▶ [What the exercise asks]
A faithful, word-for-word copy of the data below is required, without pictures.

Web page edit records
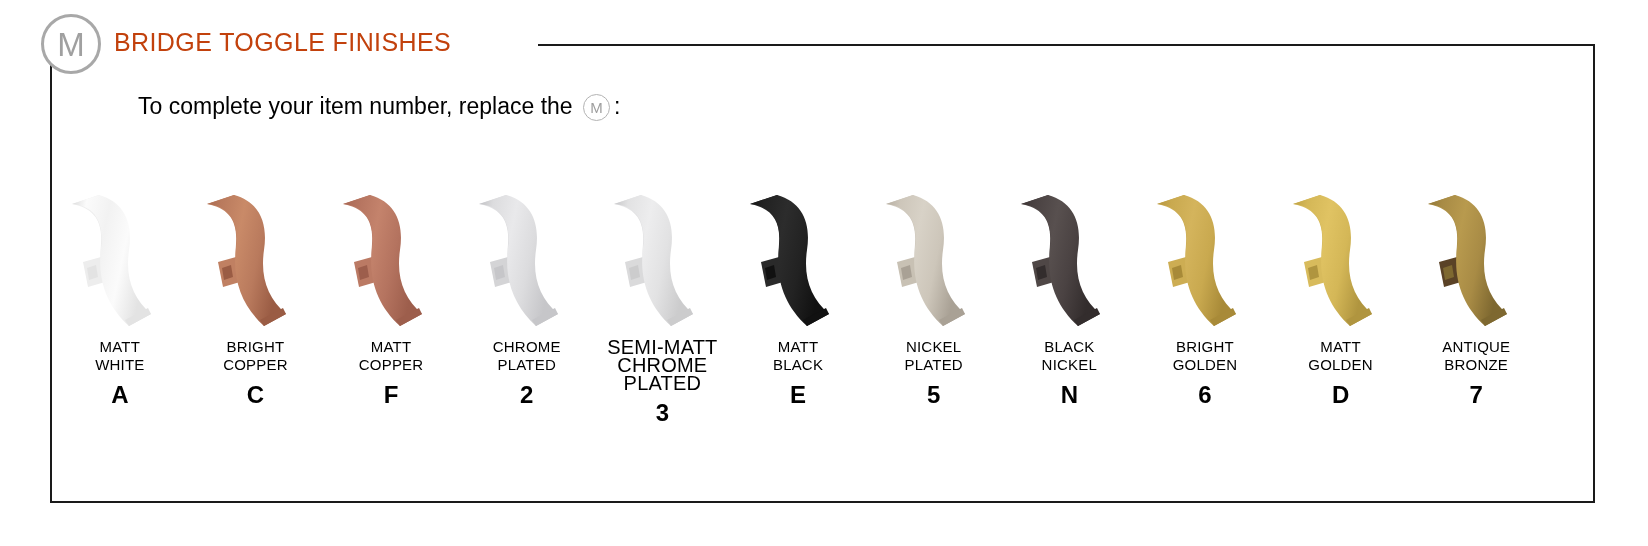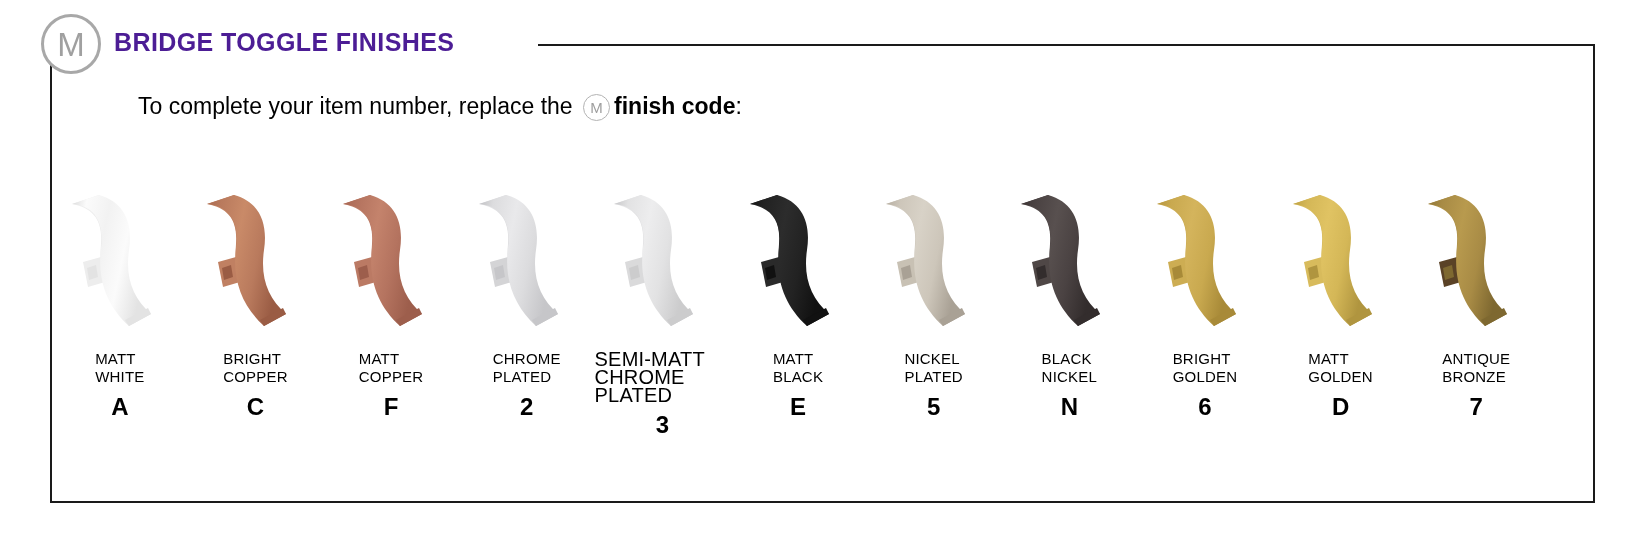--- a/index.html
+++ b/index.html
@@ -42,24 +42,24 @@
     font-size:33px;
     color:#a0a0a0;
     font-weight:400;
     letter-spacing:0;
     line-height:1;
   }
   .header-title{
     position:absolute;
     left:114px;top:28px;
     font-size:25px;
-    font-weight:bold;
+    font-weight:normal;
     letter-spacing:0.4px;
     white-space:nowrap;
-    color:#4c1d95;
+    color:#c2410c;
   }
   .header-rule{
     position:absolute;
     left:538px;top:44px;
     width:1057px;height:0;
     border-top:2px solid #1a1a1a;
     background:#ffffff;
   }
   .header-rule-mask{
     position:absolute;
@@ -109,22 +109,22 @@
     display:flex;
     flex-direction:column;
     align-items:center;
   }
   .art{
     width:130px;height:150px;
     position:relative;
   }
   .toggle-svg{display:block;width:130px;height:150px;}
   .cap{
-    margin-top:14px;
-    text-align:left;
+    margin-top:2px;
+    text-align:center;
     font-size:15px;
     line-height:18px;
     letter-spacing:0.2px;
     white-space:pre-line;
     color:#000;
   }
   .code{
     margin-top:9px;
     font-size:24px;
     font-weight:bold;
@@ -148,21 +148,20 @@
       <span>M</span>
     </div>
     <div class="header-title">BRIDGE TOGGLE FINISHES</div>
   </div>
 
   <div class="intro">
     <span class="seg">To complete your item number, replace the </span>
     <span class="badge-m-small">
       <span>M</span>
     </span>
-    <span class="seg strong">finish code</span>
     <span class="seg">:</span>
   </div>
 
   <div class="row">
       <div class="cell">
         <div class="art">
           <svg viewBox="0 0 130 150" class="toggle-svg">
             <defs>
               <linearGradient id="g0" x1="0" y1="0" x2="1" y2="0.35">
                 <stop offset="0" stop-color="#d8d8d8"></stop>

▶ [Answer section]
--- a/index.html
+++ b/index.html
@@ -42,24 +42,24 @@
     font-size:33px;
     color:#a0a0a0;
     font-weight:400;
     letter-spacing:0;
     line-height:1;
   }
   .header-title{
     position:absolute;
     left:114px;top:28px;
     font-size:25px;
-    font-weight:bold;
+    font-weight:normal;
     letter-spacing:0.4px;
     white-space:nowrap;
-    color:#4c1d95;
+    color:#c2410c;
   }
   .header-rule{
     position:absolute;
     left:538px;top:44px;
     width:1057px;height:0;
     border-top:2px solid #1a1a1a;
     background:#ffffff;
   }
   .header-rule-mask{
     position:absolute;
@@ -109,22 +109,22 @@
     display:flex;
     flex-direction:column;
     align-items:center;
   }
   .art{
     width:130px;height:150px;
     position:relative;
   }
   .toggle-svg{display:block;width:130px;height:150px;}
   .cap{
-    margin-top:14px;
-    text-align:left;
+    margin-top:2px;
+    text-align:center;
     font-size:15px;
     line-height:18px;
     letter-spacing:0.2px;
     white-space:pre-line;
     color:#000;
   }
   .code{
     margin-top:9px;
     font-size:24px;
     font-weight:bold;
@@ -148,21 +148,20 @@
       <span>M</span>
     </div>
     <div class="header-title">BRIDGE TOGGLE FINISHES</div>
   </div>
 
   <div class="intro">
     <span class="seg">To complete your item number, replace the </span>
     <span class="badge-m-small">
       <span>M</span>
     </span>
-    <span class="seg strong">finish code</span>
     <span class="seg">:</span>
   </div>
 
   <div class="row">
       <div class="cell">
         <div class="art">
           <svg viewBox="0 0 130 150" class="toggle-svg">
             <defs>
               <linearGradient id="g0" x1="0" y1="0" x2="1" y2="0.35">
                 <stop offset="0" stop-color="#d8d8d8"></stop>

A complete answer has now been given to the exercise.